No termina allí
Mas el complejo asunto no
termina allí, ha venido escalando hacia más delicadas situaciones.
Durante los cuatro años de este último período de gobierno, suficientes
evidencias han sido expuestas por los medios de comunicación –no
refutadas y menos aún investigadas por los órganos competentes–,
referidas a la dotación de armas y equipamiento militar –fusiles,
granadas, munición y uniformes– a grupos de civiles que han sido
organizados y entrenados por el propio gobierno y por fuera de la
estructura funcional del Estado, para la defensa de sus intereses políticos
de permanencia en el poder; otros grupos que se identifican con la ideología
de gobierno o como soportadores y que públicamente hacen exhibición y
demostración de su equipamiento militar, también reciben apoyo directo o
indirecto de funcionarios del gobierno.
Otra circunstancia que ya
referimos anteriormente, que brinda demostraciones fehacientes de que la
acción de los cuerpos de seguridad en su supuesta guerra contra la
delincuencia, no es la derivada de una voluntad y decisión de la
Administración, al contrario, demostrativa precisamente de la dramática
ausencia de esa expresión de voluntad y decisión de los responsables por
el Estado. Ésta la constituye, la existencia de grupos policiales o
para-policiales dedicados casi en expreso a la captura, secuestro y
eliminación física de ciudadanos comunes tildados de delincuentes,
malandros o azotes de barrio. Que estos ciudadanos asesinados registren o
no antecedentes policiales o penales, no puede ser el argumento que se
esgrima en descargo, puesto que, ninguna costumbre, norma o decisión legítima
del Estado, puede otorgar ni otorga a nadie, tal poder para la aplicación
de la pena de muerte; por cierto proscrita en el cuerpo de leyes. No menos
de un acumulado que supera los cientos de asesinatos es el resultado de
tal ausencia de control en el uso ilegítimo de la violencia letal por
parte de funcionarios adscritos a organismos del Estado, o a entes
para–estatales.

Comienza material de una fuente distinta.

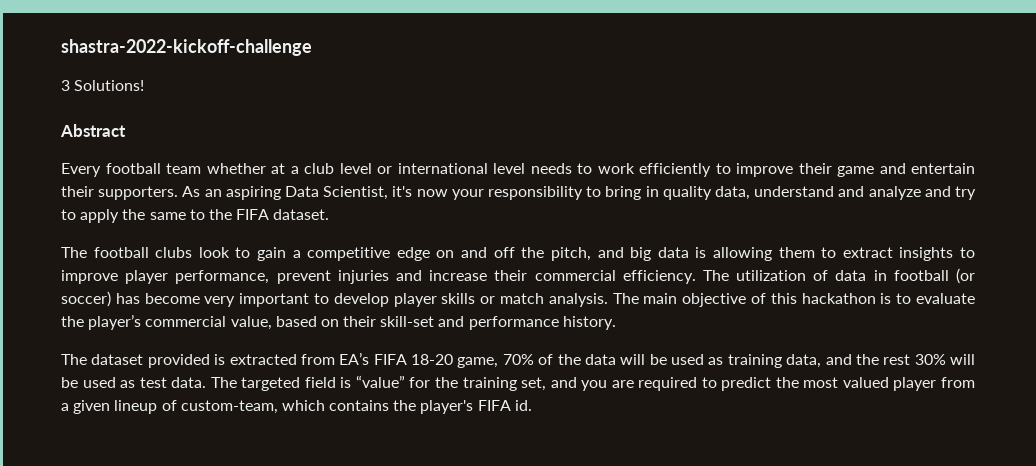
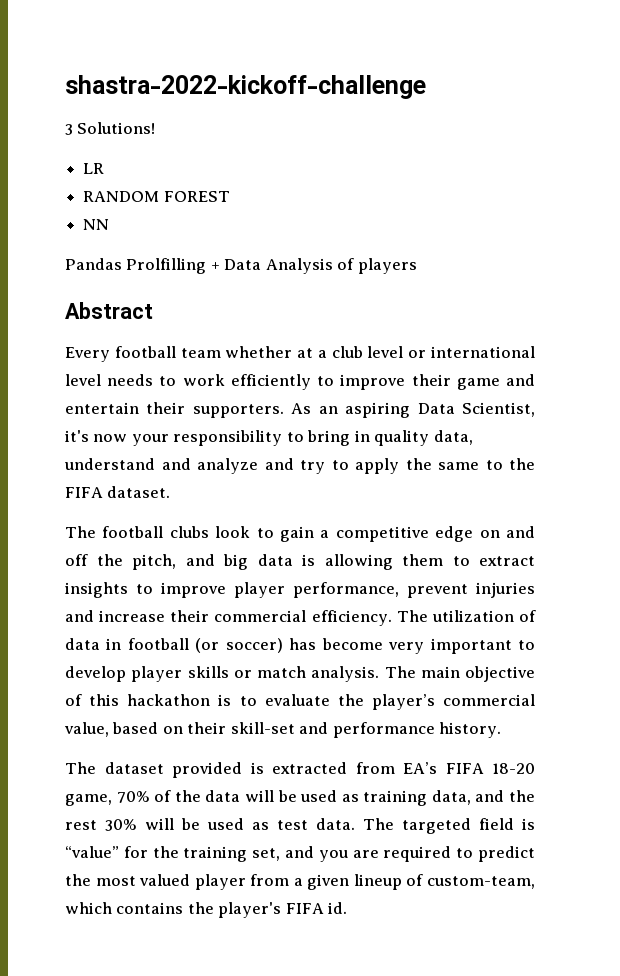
(145, 85) none -> [83,163,105,174] [83,191,230,202] [83,219,110,230] [65,258,417,274] // LR // RANDOM FOREST // NN // Pandas Prolfilling + Data Analysis of players

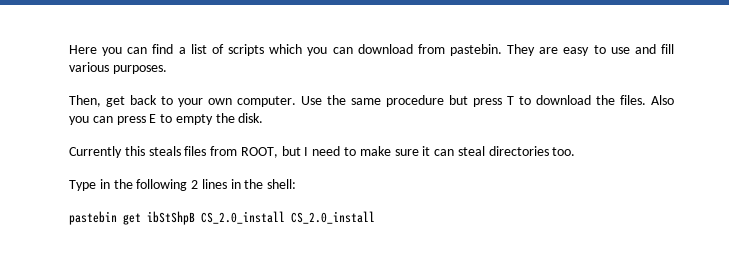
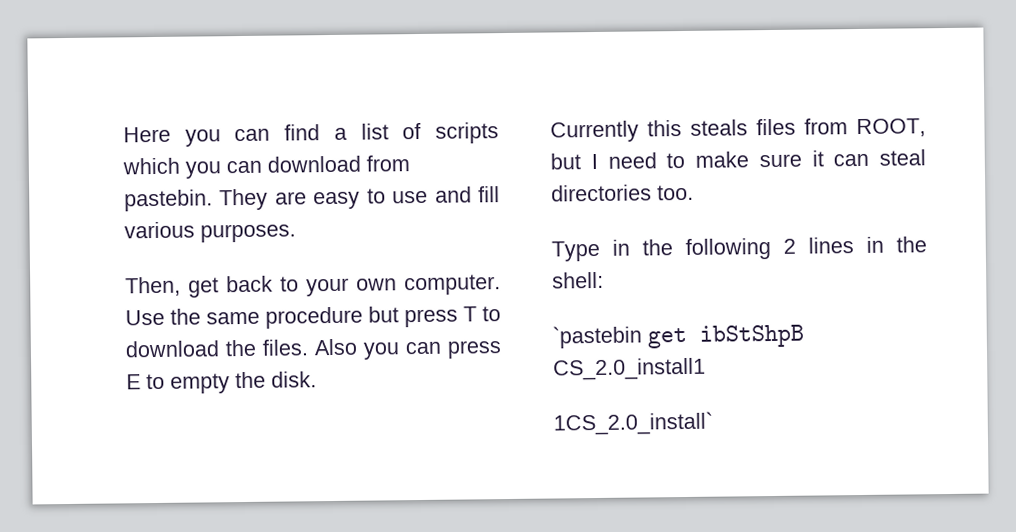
[69,211,117,225] pastebin -> [552,325,642,349] `pastebin
[201,211,375,224] CS_2.0_install CS_2.0_install -> [553,357,706,381] [553,411,713,436] CS_2.0_install1 // 1CS_2.0_install`

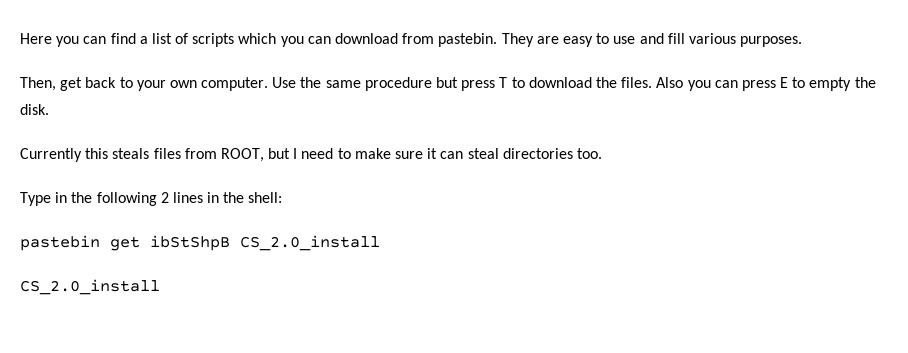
[552,325,642,349] `pastebin -> [20,235,100,251] pastebin
[553,357,706,381] [553,411,713,436] CS_2.0_install1 // 1CS_2.0_install` -> [240,235,380,251] [20,279,160,295] CS_2.0_install // CS_2.0_install

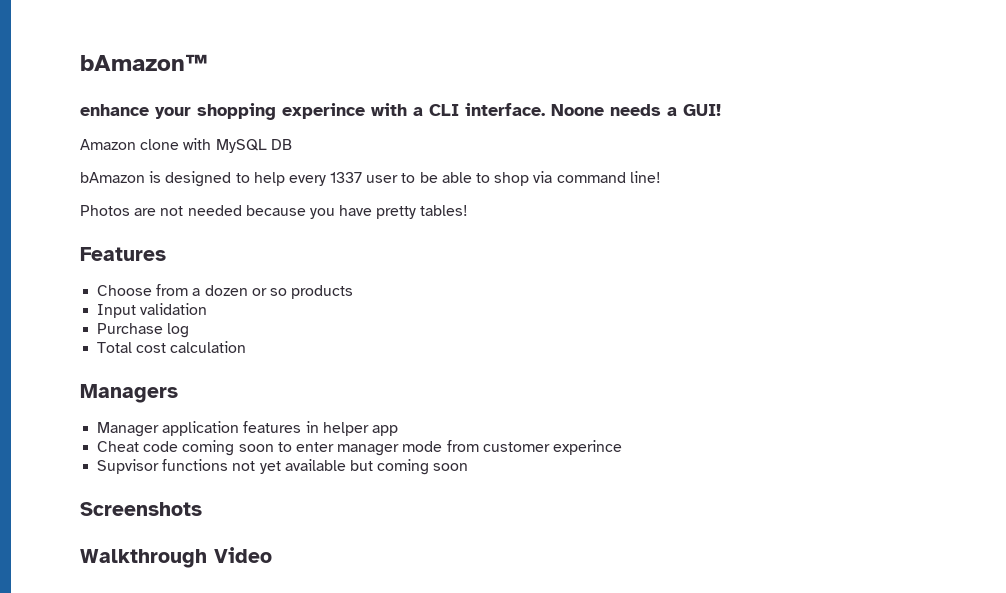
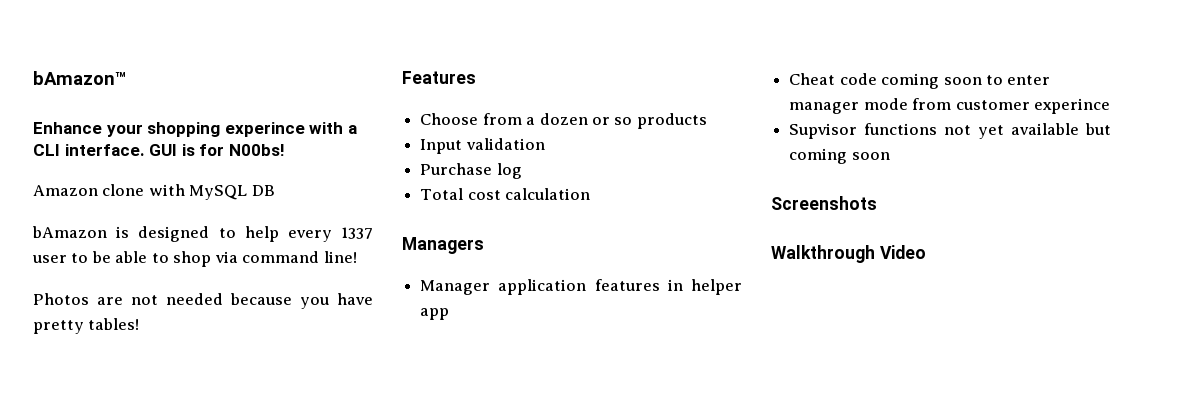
[80,104,149,116] enhance -> [33,122,102,134] Enhance
[551,104,721,116] Noone needs a GUI! -> [149,144,285,156] GUI is for N00bs!

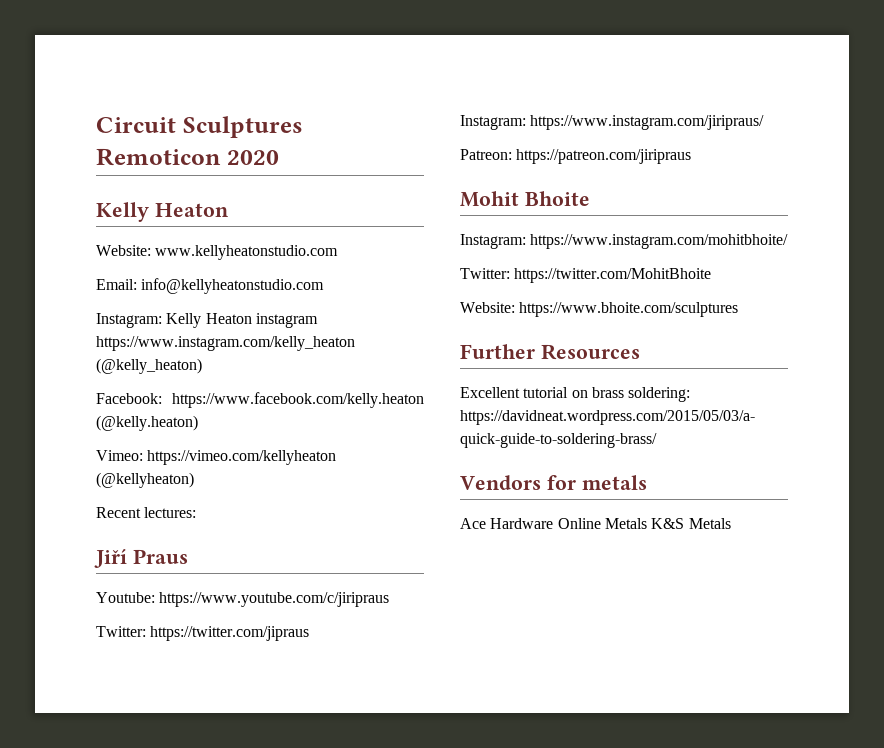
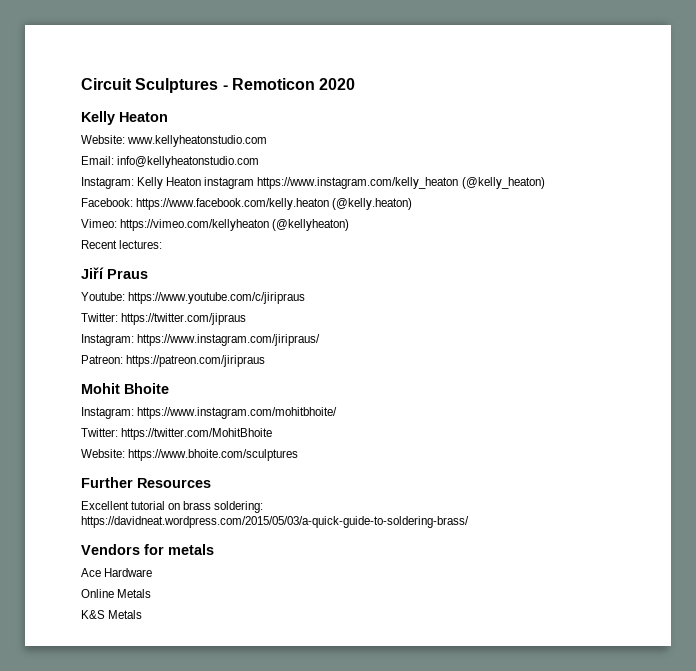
(303, 127) none -> [222,85,228,90] -
(554, 523) none -> (153, 572) //
(647, 523) none -> (152, 593) //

Quedó expreso en el comentario realizado en el trabajo,
lo que está en juego en estos crímenes en serie no es en lo absoluto el
bien público, antes por el contrario, evidencias pueden ser afloradas por
cualquiera sea la investigación criminal que se realice, que confirmarían
en cualquiera sea la instancia, el hecho de que estos hechos criminales
están circunscritos y estrechamente relacionados a los intereses de
particulares de operadores estatales o no, sean esos intereses
circunscritos a los propios criminales y ejecutores de las matanzas, sea,
a quienes contratan sus “especializados” servicios.
A tal situación han de
agregarse los derivados de una manifiesta voluntad del Ejecutivo en
función del apoyo a movimientos subversivos o indigenistas
latinoamericanos en proceso de organización de alzamientos o rebeliones.
En especial el caso de la subversión colombiana operando a su libre
albedrío dentro del territorio venezolano y en la zona de la frontera
occidental. Ya el asunto ha invadido buena parte de la zona fronteriza y
en el estado Zulia y Táchira[14] se hacen evidentes la
presencia no sólo de grupos armados colombianos, sino también de grupos
de naturales venezolanos en proceso de organización e implementación de
capacidades bélicas guerrilleras y en operaciones puntuales de cobro de
vacunas, secuestro de ciudadanos, tráfico de armas, drogas, asesinatos y
otros ilícitos. En paralelo con esta situación, al menos públicamente
difundido y sin que haya sido suficientemente refutado por representantes
del Estado, las unidades –civiles y militares– de la fuerza pública
destacadas en la zona fronteriza, paulatinamente han sido reducidas en
efectivos de combate, equipos y financiamiento; despojadas o debilitadas
en sus capacidades bélicas.
[14] Ver a este tenor el
ilustrativo trabajo en dos entregas de Roberto Giusti; El Universal 27 y
28 de abril de 2003, con anuncio en primera y texto en páginas 1–2:
“... Informe confidencial 'presencia subversiva en el Norte de
Santander'... Guerrilla Colombiana sí está en Venezuela...”. Se señalan
en gráficas diez asentamientos de las FARC en el estado Zulia y tres en
el estado Táchira; y cuatro del ELN en el estado Táchira.